Banyak pakar lingkungan menyebut musim panas 2020 ini terlalu kejam bagi manusia. Tak hanya yang beraktivitas langsung di bawah terik matahari, yang beraktivitas di dalam ruangan pun ikut terancam.
- Elvariza Opita
- Jumat, 17 Juli 2020 - 14:53 WIB
WowKeren - Musim panas untuk bagian belahan bumi utara sudah di depan mata. Namun untuk tahun ini tampaknya musim panas akan sedikit mengancam karena diklaim terlalu panas, terlalu kejam, untuk dirasakan manusia.
Secara khusus para pakar mengkhawatirkan mereka yang harus bekerja secara langsung di bawah terik sinar matahari seperti pekerja bangunan atau petani. Namun tak hanya itu, serangan panas ini rupanya juga bisa dirasakan oleh mereka yang bekerja di dalam ruangan seperti pabrik dan rumah sakit.
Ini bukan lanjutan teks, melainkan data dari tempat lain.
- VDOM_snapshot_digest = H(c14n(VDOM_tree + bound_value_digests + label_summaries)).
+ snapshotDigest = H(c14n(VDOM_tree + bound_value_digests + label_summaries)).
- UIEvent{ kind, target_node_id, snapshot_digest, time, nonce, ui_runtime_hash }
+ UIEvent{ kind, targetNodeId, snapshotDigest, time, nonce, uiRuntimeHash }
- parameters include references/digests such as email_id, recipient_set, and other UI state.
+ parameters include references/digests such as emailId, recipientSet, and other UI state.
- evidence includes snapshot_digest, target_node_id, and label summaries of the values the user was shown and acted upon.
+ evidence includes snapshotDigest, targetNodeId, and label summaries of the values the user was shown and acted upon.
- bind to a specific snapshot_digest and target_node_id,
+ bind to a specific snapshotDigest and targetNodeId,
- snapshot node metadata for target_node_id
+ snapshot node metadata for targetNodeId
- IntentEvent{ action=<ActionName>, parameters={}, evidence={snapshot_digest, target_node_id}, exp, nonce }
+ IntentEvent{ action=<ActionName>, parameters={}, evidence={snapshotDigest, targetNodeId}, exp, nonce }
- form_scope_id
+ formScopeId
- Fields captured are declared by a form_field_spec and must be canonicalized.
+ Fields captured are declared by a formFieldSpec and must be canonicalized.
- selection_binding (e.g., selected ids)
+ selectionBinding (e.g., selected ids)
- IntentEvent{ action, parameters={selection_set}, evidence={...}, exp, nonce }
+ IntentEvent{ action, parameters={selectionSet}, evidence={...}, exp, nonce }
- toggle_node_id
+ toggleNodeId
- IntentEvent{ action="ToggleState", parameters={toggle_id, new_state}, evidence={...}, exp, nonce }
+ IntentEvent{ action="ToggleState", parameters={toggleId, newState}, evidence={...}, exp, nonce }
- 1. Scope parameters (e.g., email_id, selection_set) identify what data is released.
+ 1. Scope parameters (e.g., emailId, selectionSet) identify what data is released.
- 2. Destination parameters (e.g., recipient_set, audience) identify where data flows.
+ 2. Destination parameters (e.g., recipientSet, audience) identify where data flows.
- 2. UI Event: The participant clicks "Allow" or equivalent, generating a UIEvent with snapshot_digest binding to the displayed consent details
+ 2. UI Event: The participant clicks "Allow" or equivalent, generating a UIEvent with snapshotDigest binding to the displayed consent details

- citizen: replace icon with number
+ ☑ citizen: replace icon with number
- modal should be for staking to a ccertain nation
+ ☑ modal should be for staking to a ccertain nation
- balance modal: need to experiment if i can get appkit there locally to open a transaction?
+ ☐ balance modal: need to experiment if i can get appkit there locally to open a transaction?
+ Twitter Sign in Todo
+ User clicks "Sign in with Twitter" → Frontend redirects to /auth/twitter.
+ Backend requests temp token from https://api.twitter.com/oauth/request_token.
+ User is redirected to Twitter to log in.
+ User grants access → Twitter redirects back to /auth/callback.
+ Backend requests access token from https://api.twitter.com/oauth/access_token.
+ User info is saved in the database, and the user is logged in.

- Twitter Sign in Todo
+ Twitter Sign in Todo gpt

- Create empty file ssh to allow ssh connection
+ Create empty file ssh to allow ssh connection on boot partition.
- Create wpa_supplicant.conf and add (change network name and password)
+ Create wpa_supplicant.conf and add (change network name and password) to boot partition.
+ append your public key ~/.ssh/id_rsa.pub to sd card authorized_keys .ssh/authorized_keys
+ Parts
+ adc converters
Termasuk yang ikut merasakannya adalah para tenaga medis yang berjibaku merawat pasien COVID-19. Hal ini tak lepas dari bahan pelindung mereka, yakni alat pelindung diri (APD) yang materialnya dari plastik, yang bisa memperburuk situasi.
"Rasanya seperti diserang," ujar Dr Jimmy Lee, seorang pakar medis dari Singapura. "Rasanya sangat tidak nyaman harus bekerja dengan pakaian ini selama satu shift atau delapan jam, sangat memengaruhi mentalmu."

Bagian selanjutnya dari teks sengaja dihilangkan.